* Task instructions:
In the listing below, please print the line that contains "Open, 4/25/2018: 165 -> none" and every line that follows it, exactly.

---

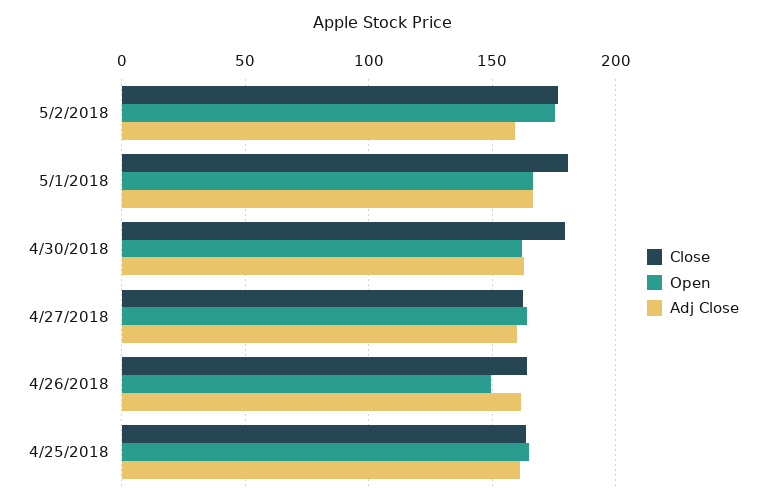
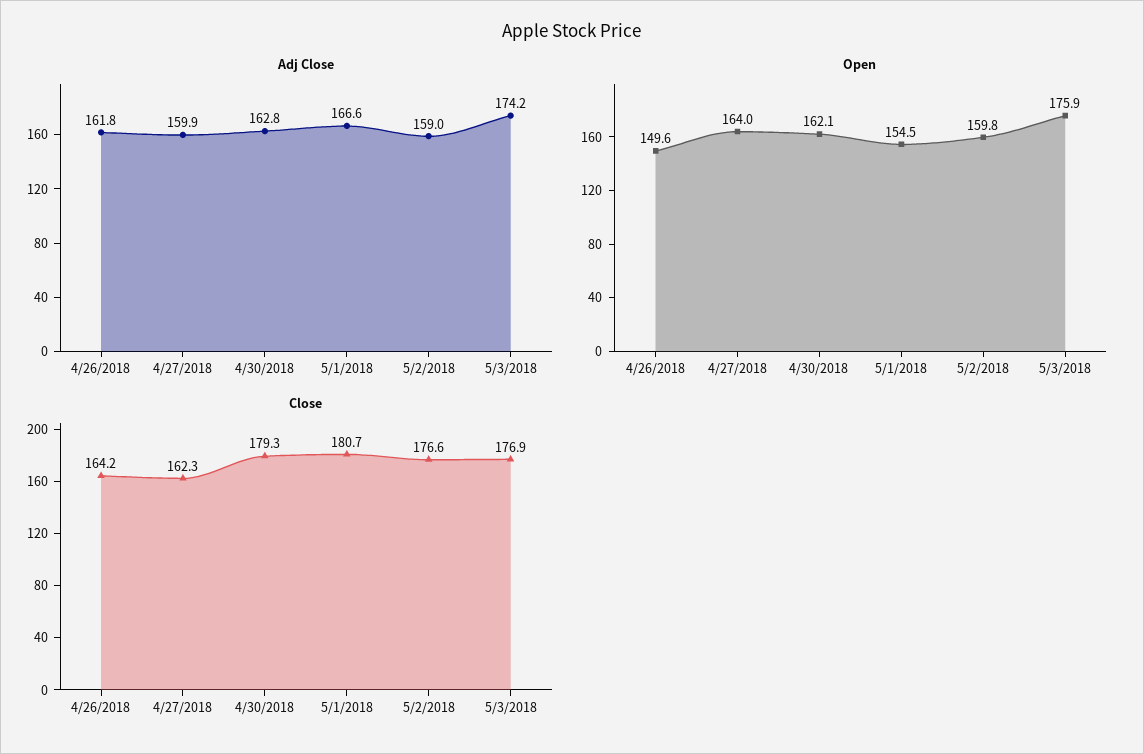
Open, 5/2/2018: 175 -> 159.8
Open, 5/1/2018: 165 -> 154.5
Close, 4/25/2018: 165 -> none
Open, 4/25/2018: 165 -> none
Adj Close, 4/25/2018: 160 -> none
Adj Close, 5/3/2018: none -> 174.2
Open, 5/3/2018: none -> 175.9
Close, 5/3/2018: none -> 176.9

---

* Output for this exercise:
Open, 4/25/2018: 165 -> none
Adj Close, 4/25/2018: 160 -> none
Adj Close, 5/3/2018: none -> 174.2
Open, 5/3/2018: none -> 175.9
Close, 5/3/2018: none -> 176.9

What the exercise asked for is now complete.